Religious ritual in Vatican City

On Sunday, 29 June 1975, the Feast of Saints Peter and Paul, Pope Paul VI ordained over 350 (Note: Some accounts report 362, others 354, still others 359.) men as Catholic priests in an open air ceremony in St. Peter's Square in what has been considered the largest ordination in history. Sixteen of the ordinands would go on to be consecrated bishops, and three of them would be elevated to the cardinalate.

==Ordination==

In 1973, Pope Paul VI declared that 1975 would be a Jubilee Holy Year. The Central Committee for the Holy Year announced the ordination would be a part of the celebration. Those to be ordained came primarily from seminaries in Rome, though some ordinands traveled to Rome. While there had been questions about what participation levels in the Holy Year would be like due to societal changes, by the ordination over 3 million pilgrims had been to Rome, twice the number as 1950.

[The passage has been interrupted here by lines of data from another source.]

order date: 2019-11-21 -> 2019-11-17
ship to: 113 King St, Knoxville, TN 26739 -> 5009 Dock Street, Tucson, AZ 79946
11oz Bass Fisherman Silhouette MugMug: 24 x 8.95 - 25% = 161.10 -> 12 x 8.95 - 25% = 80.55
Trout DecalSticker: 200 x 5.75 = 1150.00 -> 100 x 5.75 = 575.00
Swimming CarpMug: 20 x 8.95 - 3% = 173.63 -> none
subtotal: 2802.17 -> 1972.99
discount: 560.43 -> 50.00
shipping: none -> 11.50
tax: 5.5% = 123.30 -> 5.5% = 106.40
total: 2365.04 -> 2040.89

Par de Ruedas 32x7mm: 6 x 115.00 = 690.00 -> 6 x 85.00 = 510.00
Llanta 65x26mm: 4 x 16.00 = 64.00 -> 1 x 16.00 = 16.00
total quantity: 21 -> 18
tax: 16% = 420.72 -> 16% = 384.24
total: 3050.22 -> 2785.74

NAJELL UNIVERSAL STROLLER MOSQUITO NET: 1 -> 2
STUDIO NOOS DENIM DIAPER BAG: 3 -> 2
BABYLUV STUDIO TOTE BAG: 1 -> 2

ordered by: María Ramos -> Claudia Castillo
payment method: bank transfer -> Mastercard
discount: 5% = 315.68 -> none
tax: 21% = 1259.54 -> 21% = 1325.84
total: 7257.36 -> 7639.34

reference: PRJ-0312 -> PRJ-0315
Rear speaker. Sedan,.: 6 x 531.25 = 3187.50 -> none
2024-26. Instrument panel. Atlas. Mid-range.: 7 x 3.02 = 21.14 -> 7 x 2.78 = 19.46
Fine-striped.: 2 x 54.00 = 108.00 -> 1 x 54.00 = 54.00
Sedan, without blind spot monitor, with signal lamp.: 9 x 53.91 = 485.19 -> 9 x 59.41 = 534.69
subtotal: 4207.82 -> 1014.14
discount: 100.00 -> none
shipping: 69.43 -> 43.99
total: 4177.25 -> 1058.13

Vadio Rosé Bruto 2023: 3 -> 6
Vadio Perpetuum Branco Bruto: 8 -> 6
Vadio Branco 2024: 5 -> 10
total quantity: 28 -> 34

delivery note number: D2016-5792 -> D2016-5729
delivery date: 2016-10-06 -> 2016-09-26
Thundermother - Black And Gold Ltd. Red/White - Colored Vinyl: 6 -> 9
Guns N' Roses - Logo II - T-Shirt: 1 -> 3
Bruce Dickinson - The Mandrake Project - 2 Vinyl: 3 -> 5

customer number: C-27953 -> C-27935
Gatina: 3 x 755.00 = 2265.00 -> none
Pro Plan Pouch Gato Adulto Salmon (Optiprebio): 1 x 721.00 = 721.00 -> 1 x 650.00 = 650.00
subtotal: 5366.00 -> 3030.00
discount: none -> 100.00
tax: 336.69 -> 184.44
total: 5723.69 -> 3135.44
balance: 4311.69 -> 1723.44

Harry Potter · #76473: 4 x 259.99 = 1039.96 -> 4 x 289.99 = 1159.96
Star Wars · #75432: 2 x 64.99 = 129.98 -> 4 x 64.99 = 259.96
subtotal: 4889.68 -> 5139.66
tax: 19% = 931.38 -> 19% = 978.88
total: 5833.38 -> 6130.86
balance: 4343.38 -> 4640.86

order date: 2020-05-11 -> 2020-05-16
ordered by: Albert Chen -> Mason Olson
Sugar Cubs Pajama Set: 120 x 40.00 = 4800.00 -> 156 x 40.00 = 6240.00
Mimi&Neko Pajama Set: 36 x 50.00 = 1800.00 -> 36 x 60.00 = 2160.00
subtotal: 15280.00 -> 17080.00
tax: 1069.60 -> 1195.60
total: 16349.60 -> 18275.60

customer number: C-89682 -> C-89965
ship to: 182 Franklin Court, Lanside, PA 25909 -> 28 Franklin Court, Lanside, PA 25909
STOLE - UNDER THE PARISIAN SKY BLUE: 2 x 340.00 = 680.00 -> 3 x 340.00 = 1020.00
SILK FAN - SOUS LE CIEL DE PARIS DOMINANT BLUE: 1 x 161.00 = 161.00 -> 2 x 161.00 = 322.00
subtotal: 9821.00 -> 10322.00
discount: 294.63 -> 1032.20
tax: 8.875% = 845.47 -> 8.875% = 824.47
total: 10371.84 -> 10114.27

The ordination took place on 29 June 1975, the Feast of Saints Peter and Paul and the eve of the 12th anniversary of the coronation of Pope Paul VI. Twenty bishops concelebrated the Mass. In his sermon, the pope called the ordinands to be "the salt of the earth and a light to the world", and urged them to be close to the poor. Over 350 men were ordained from 50 different nations, and an estimated 100,000150,000 people attended. Thirty-five ordinandi were from North America, thirty-four were from Africa, thirty-six were from Asia, fourteen from Latin America, three from Oceania, and 226 were from Europe. The Associated Press reported the lengthy 3 hour ceremony as the largest ordination in history.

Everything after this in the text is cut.